What you should do – The entries follow. Copy every line in which "color" appears.

[Start of Attachment]

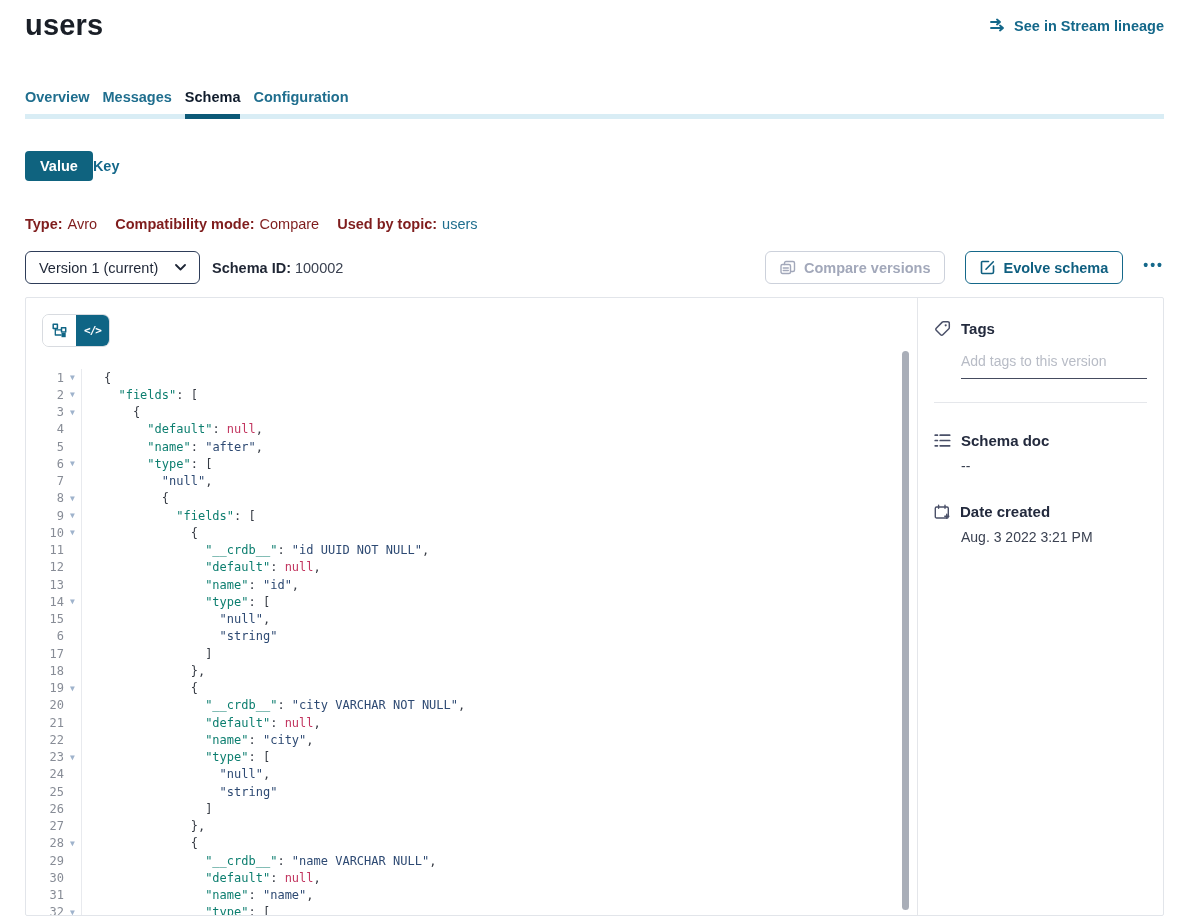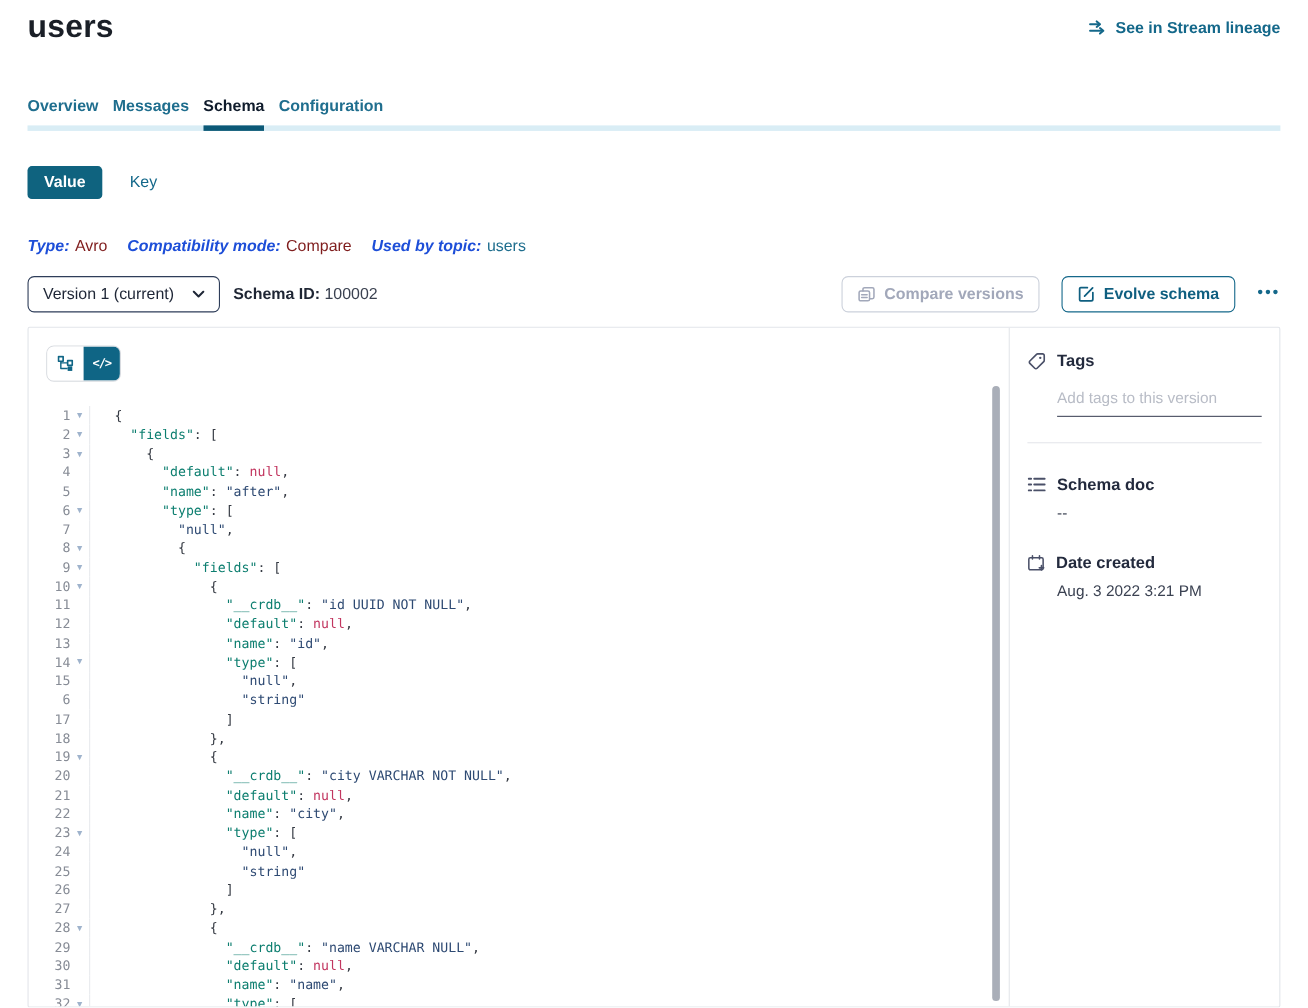--- a/index.html
+++ b/index.html
@@ -22,7 +22,7 @@
   
   .vk-row { display: flex; align-items: center; margin-top: 32px; }
   .btn-value { background: #0f637f; color: #fff; border: none; border-radius: 4px; font-size: 14.5px; font-weight: 600; padding: 7px 15px; font-family: inherit; cursor: pointer; }
-  .key-link { margin-left: 25px; color: #14688a; font-size: 14.5px; font-weight: 400; cursor: pointer; }
+  .key-link { color: #14688a; font-size: 14.5px; font-weight: 700; cursor: pointer; }
 
   
   .meta { display: flex; gap: 18px; margin-top: 35px; font-size: 14.5px; align-items: center; }

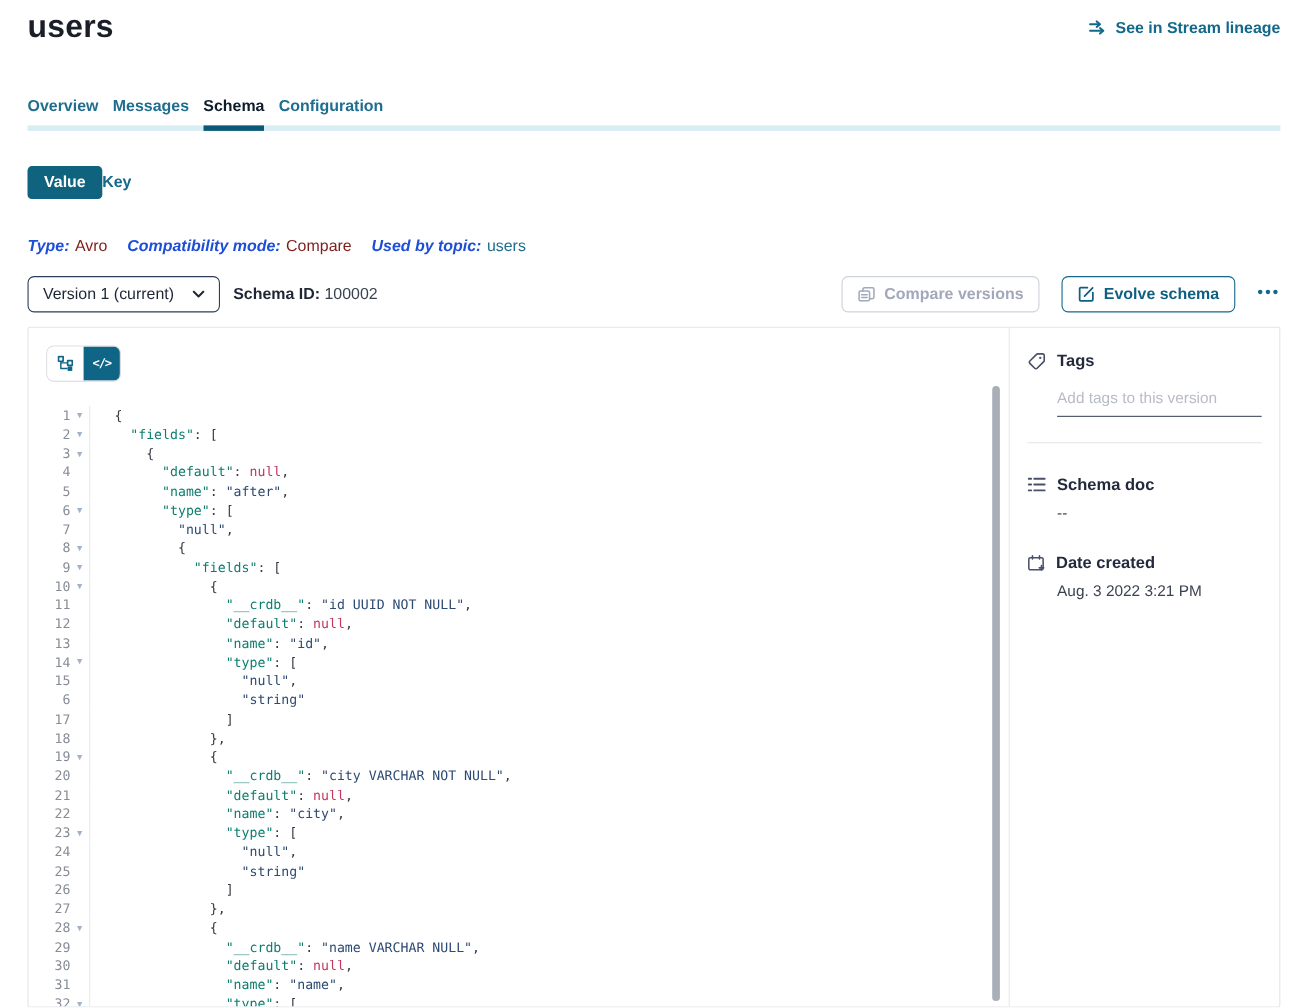--- a/index.html
+++ b/index.html
@@ -26,7 +26,7 @@
 
   
   .meta { display: flex; gap: 18px; margin-top: 35px; font-size: 14.5px; align-items: center; }
-  .meta b { color: #1d4ed8; font-weight: 700; font-style: italic; }
+  .meta b { color: #7f1d1d; font-weight: 700; }
   .meta span.val { color: #7f1d1d; margin-left: 5px; }
   .meta a.val { color: #1f6e8e; margin-left: 5px; cursor: pointer; text-decoration: none; }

[End of Attachment]

Result for this exercise –
   .btn-value { background: #0f637f; color: #fff; border: none; border-radius: 4px; font-size: 14.5px; font-weight: 600; padding: 7px 15px; font-family: inherit; cursor: pointer; }
-  .key-link { margin-left: 25px; color: #14688a; font-size: 14.5px; font-weight: 400; cursor: pointer; }
+  .key-link { color: #14688a; font-size: 14.5px; font-weight: 700; cursor: pointer; }
-  .meta b { color: #1d4ed8; font-weight: 700; font-style: italic; }
+  .meta b { color: #7f1d1d; font-weight: 700; }
   .meta span.val { color: #7f1d1d; margin-left: 5px; }
   .meta a.val { color: #1f6e8e; margin-left: 5px; cursor: pointer; text-decoration: none; }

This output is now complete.